Formules à volonté : nos conseils pour les rentabiliser, les pièges à éviter

crédit photo : restaurant la ferme marine

Très pratiquée par les restaurants asiatiques, la formule « buffet à volonté » attire les consommateurs. Et elle est rentable si quelques astuces sont mises en œuvre.

Depuis une dizaine d’années, les restaurants proposant une formule « buffet à volonté » ont le vent en poupe. Clés de leur succès ? Les consommateurs s’estiment gagnants de pouvoir manger en quantité ; la diversité proposée fait consensus auprès des groupes d’amis en goguette ; et la rapidité associée à la formule séduit les travailleurs en pause déjeuner. Par ailleurs, mis à part quelques cas à la marge de clients gargantuesques, les consommateurs sont plutôt vite rassasiés – astuces aidant – et, pour les restaurateurs, la formule est largement rentable.

Moins de stress en cuisine, moins de personnel en salle et un prix d’appel plus élevé

Certes, offrir un buffet varié et à volonté, oblige à revoir les habitudes d’approvisionnement car les flux sont dans ce cas plus tendus. Il faut également proposer plus de choix de plats que dans un menu. Mais le stress est moindre en cuisine car il est plus facile d’anticiper les préparations, en suivant les niveaux de consommation sur le buffet. La formule implique aussi moins de personnel en salle, donc une réduction des coûts salariaux. Et surtout, elle autorise à proposer un prix plus élevé que pour un menu, car le client est psychologiquement prêt à payer plus, pour une quantité à consommer qui semble sans limite.

Quelques astuces pour augmenter la rentabilité

Si les calculs effectués par les restaurateurs (par exemple le Panda Géant, interviewé par Capital ) démontrent qu’il faut réaliser un peu plus de couverts qu’avec un menu classique pour atteindre la rentabilité, voici quelques astuces pour l’améliorer.

  • Diversifier les plats : le client doit avoir le sentiment qu’il ne pourra pas tout goûter, donc qu’il lui faudra revenir.
  • Sortir les boissons de la formule et les facturer à part.
  • Présenter joliment le buffet pour aiguiser les papilles.
  • Présenter les plats dans des plats pas trop grands et les renouveler fréquemment pour que les produits soit toujours « frais » (même le chaud) et appétissants.
  • Proposer des assiettes pas trop grandes, évidemment.
  • Proposer certains plats (les plus coûteux à produire) dans des petites verrines : cela calibre les parts.
  • Positionner, dans les endroits les plus accessibles du buffet, les plats les moins couteux à préparer ou les plus nourrissants.
  • Mais proposer aussi des produits de qualité, quitte à réduire la marge, car c’est la qualité qui fidélise.
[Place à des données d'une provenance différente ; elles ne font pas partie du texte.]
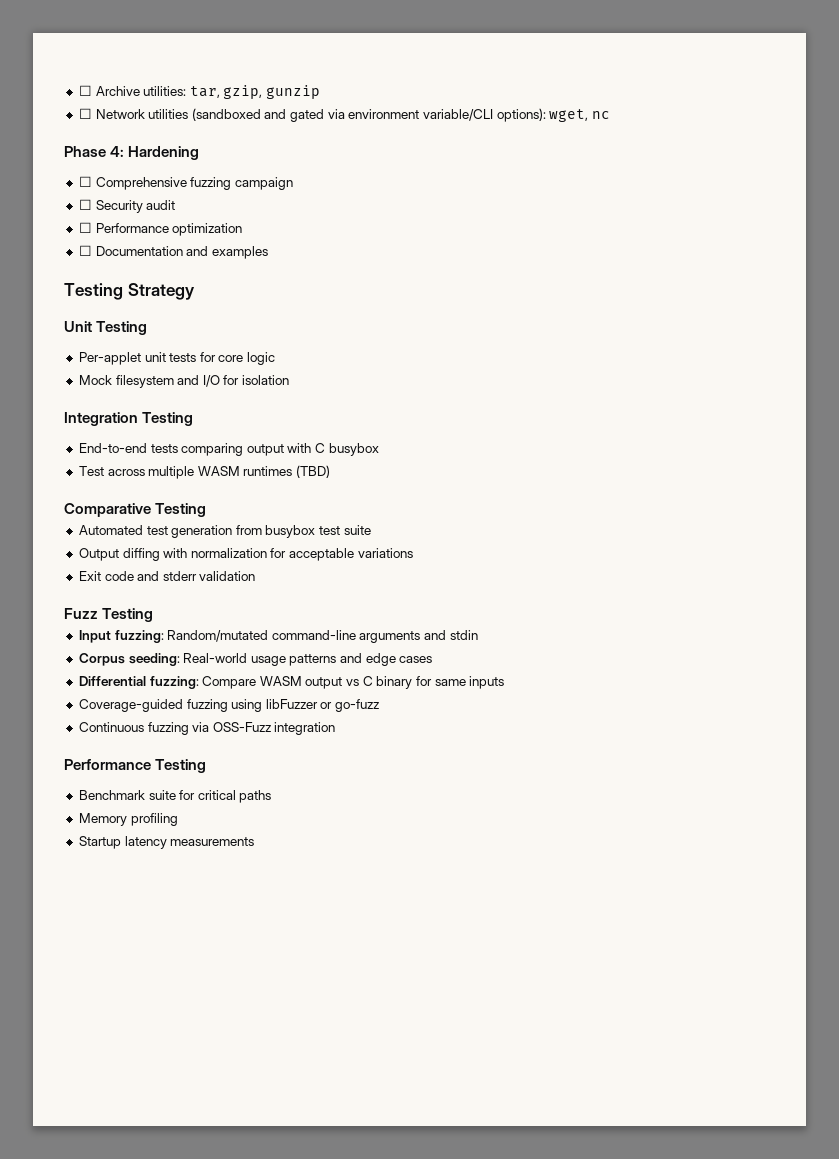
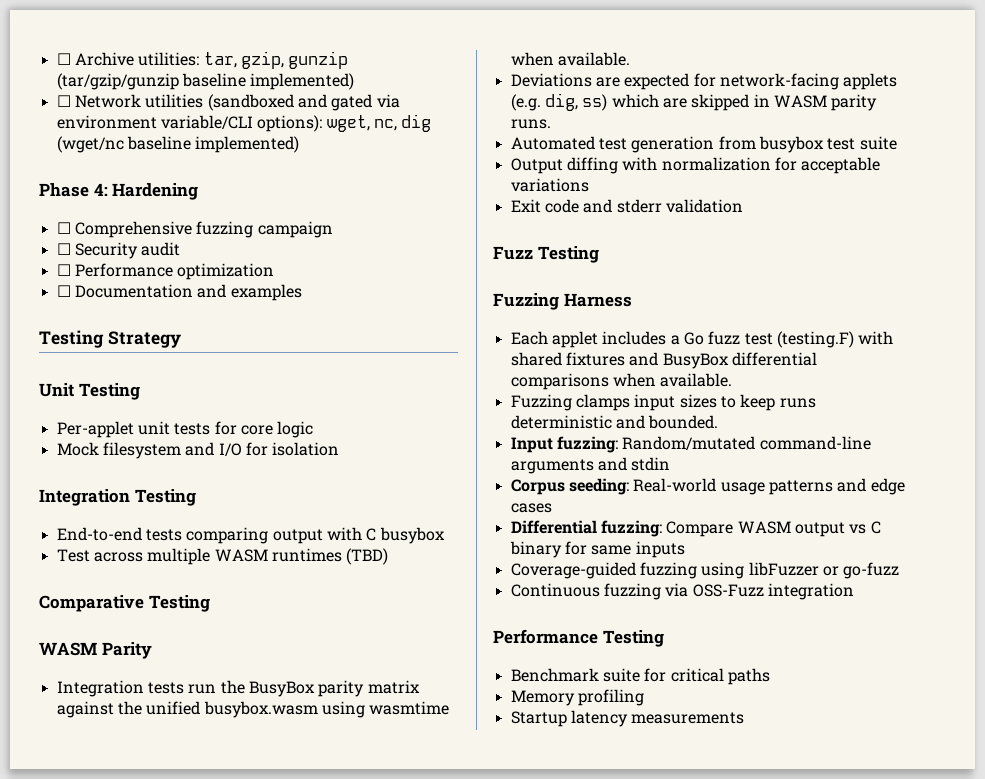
- ☐ Archive utilities: tar, gzip, gunzip
+ ☐ Archive utilities: tar, gzip, gunzip (tar/gzip/gunzip baseline implemented)
- ☐ Network utilities (sandboxed and gated via environment variable/CLI options): wget, nc
+ ☐ Network utilities (sandboxed and gated via environment variable/CLI options): wget, nc, dig (wget/nc baseline implemented)
+ WASM Parity
+ Integration tests run the BusyBox parity matrix against the unified busybox.wasm using wasmtime when available.
+ Deviations are expected for network-facing applets (e.g. dig, ss) which are skipped in WASM parity runs.
+ Fuzzing Harness
+ Each applet includes a Go fuzz test (testing.F) with shared fixtures and BusyBox differential comparisons when available.
+ Fuzzing clamps input sizes to keep runs deterministic and bounded.

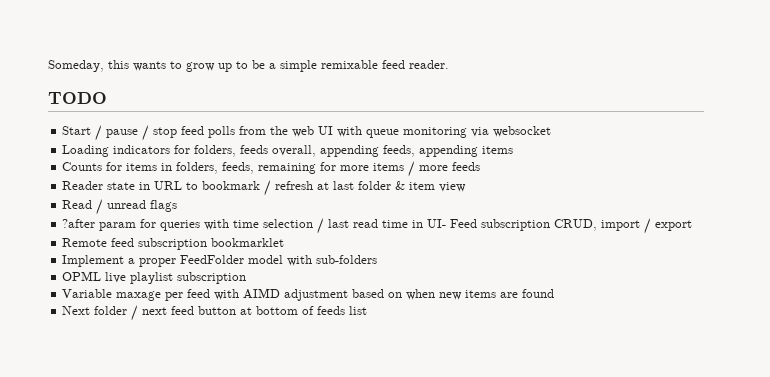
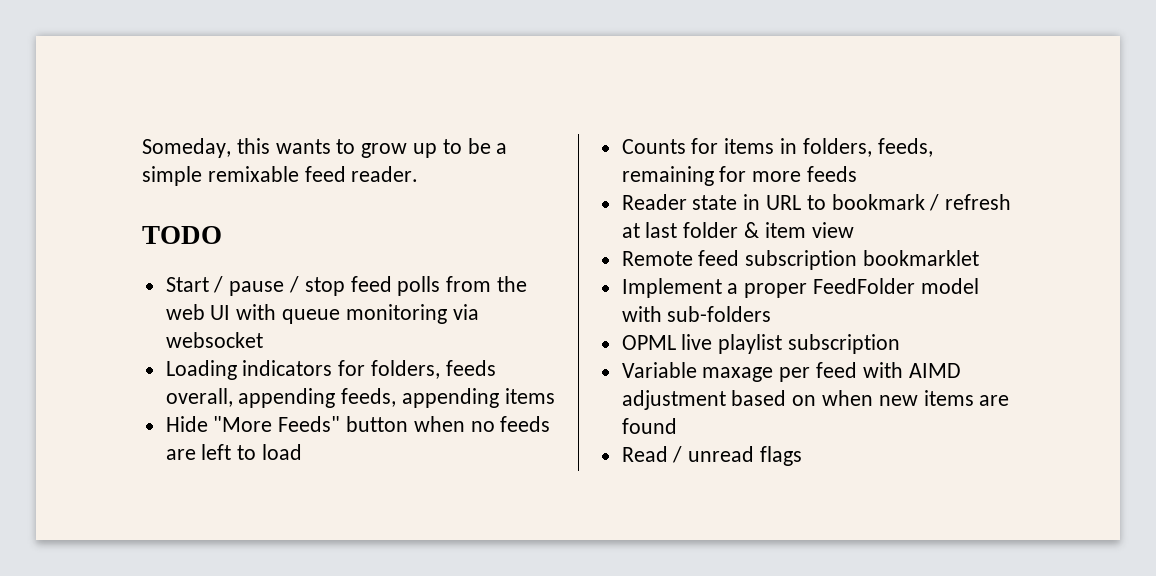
+ Hide "More Feeds" button when no feeds are left to load
- Counts for items in folders, feeds, remaining for more items / more feeds
+ Counts for items in folders, feeds, remaining for more feeds
- Read / unread flags
- ?after param for queries with time selection / last read time in UI- Feed subscription CRUD, import / export
- Next folder / next feed button at bottom of feeds list
+ Read / unread flags

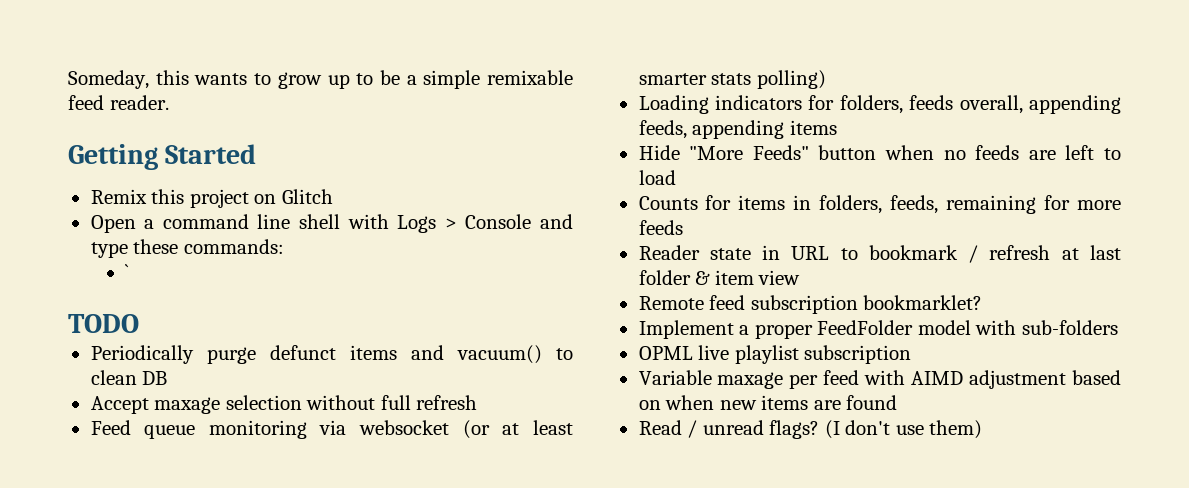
+ Getting Started
+ Remix this project on Glitch
+ Open a command line shell with Logs > Console and type these commands:
+ `
  TODO
- Start / pause / stop feed polls from the web UI with queue monitoring via websocket
+ Periodically purge defunct items and vacuum() to clean DB
+ Accept maxage selection without full refresh
+ Feed queue monitoring via websocket (or at least smarter stats polling)
- Remote feed subscription bookmarklet
+ Remote feed subscription bookmarklet?
- Read / unread flags
+ Read / unread flags? (I don't use them)

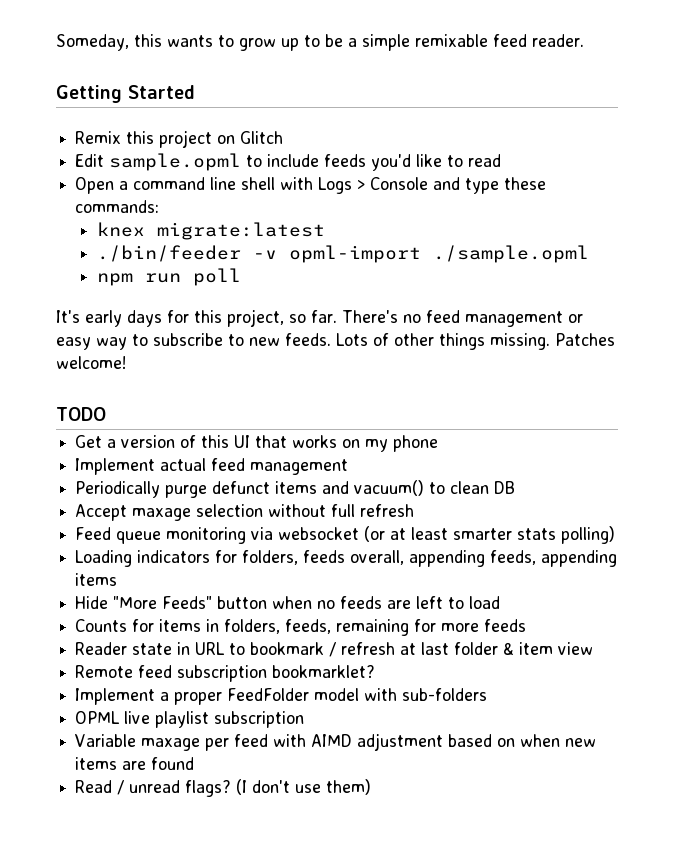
+ Edit sample.opml to include feeds you'd like to read
- `
+ knex migrate:latest
+ ./bin/feeder -v opml-import ./sample.opml
+ npm run poll
+ It's early days for this project, so far. There's no feed management or easy way to subscribe to new feeds. Lots of other things missing. Patches welcome!
  TODO
+ Get a version of this UI that works on my phone
+ Implement actual feed management

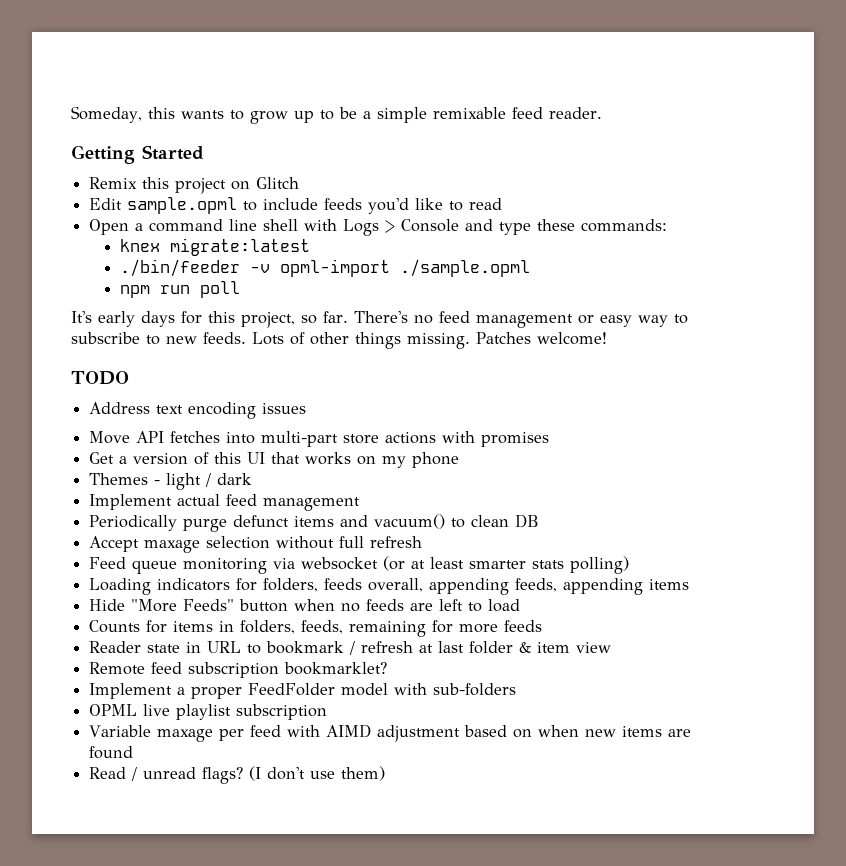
+ Address text encoding issues
+ Move API fetches into multi-part store actions with promises
+ Themes - light / dark

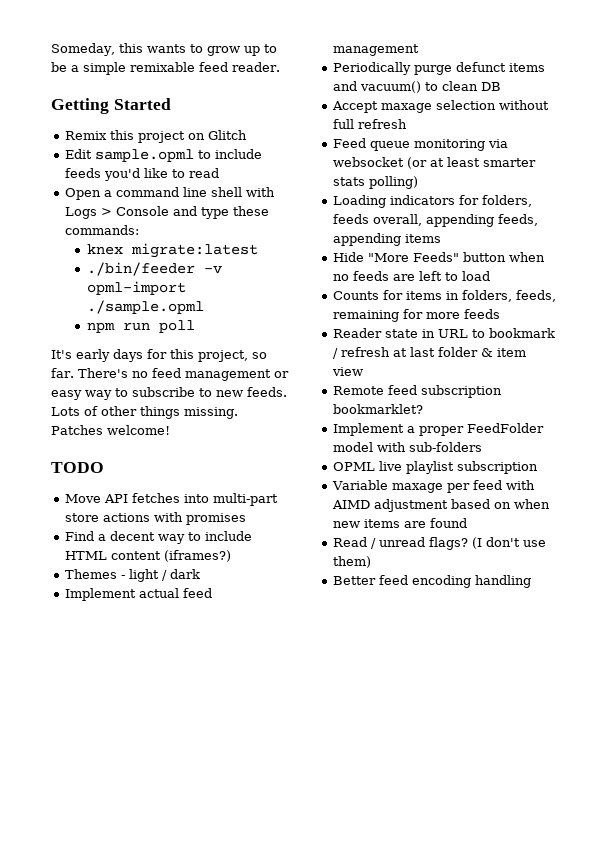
- Address text encoding issues
- Get a version of this UI that works on my phone
+ Find a decent way to include HTML content (iframes?)
+ Better feed encoding handling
Quelques astuces pour se démarquer et, en sus, fidéliser

  • Mettre en avant des produits très originaux, comme le Bouzou à Castelnau-Le-Lez (voir encadré) avec ses insectes en gelée.
  • Jouer la carte du local en communiquant sur vos producteurs de proximité pour séduire les personnes en quête d’éthique.
  • Oser le buffet hyper spécialisé autour d’une thématique (voir encadré). Le prix du buffet peut alors s‘envisager à la hausse, « luxe » ou originalité de la formule aidant.
  • Faire concurrence aux saladeries et aux traiteurs, avec une formule en deçà des 19 euros du plafond de paiement par Carte Ticket Restaurant®, séduisante pour les salariés des alentours, le midi.
  • Ne jamais laisser un plat vide sur le buffet : mauvais effet garanti le cas échéant.

Et pour lutter contre le gaspillage, pas besoin de coller des amendes à ceux qui ne finissent pas leurs assiettes – si, si, des restaurateurs l’osent . Mieux vaut sensibiliser les clients avec des affichettes sympathiques ou un slogan sur une ardoise : « Ne prenez que ce que vous allez manger, pensez à la planète ! »

3 exemples de formules à volonté qui sortent des sentiers battus

  1. Le Bouzou, à Castelnau-Le-Lez (34). Ici, le buffet est créole pour les sauces et accompagnements (banane plantain, christophine et gombos…) mais l’originalité est de mise : crocodile, autruche, kangourou et requin, côtoient quelques insectes et vers, en sauce ou gelée goûtues.
  2. La Ferme Marine à Marseillan (34). Ce restaurant vit les pieds dans l’eau de son principal fournisseur : l’étang de Thau. Ses buffets à volonté regorgent de fruits de mer et de poissons frais, pochés, grillés ou cuisinés.
  3. Les buffets du Vieux Port, à Marseille (13). Sur le vieux port, évidemment, cet établissement propose 4 buffets : entrées méditerranéennes, charcuteries espagnoles et italiennes, plats provençaux et, pour terminer, fromages – fruits frais et desserts maisons.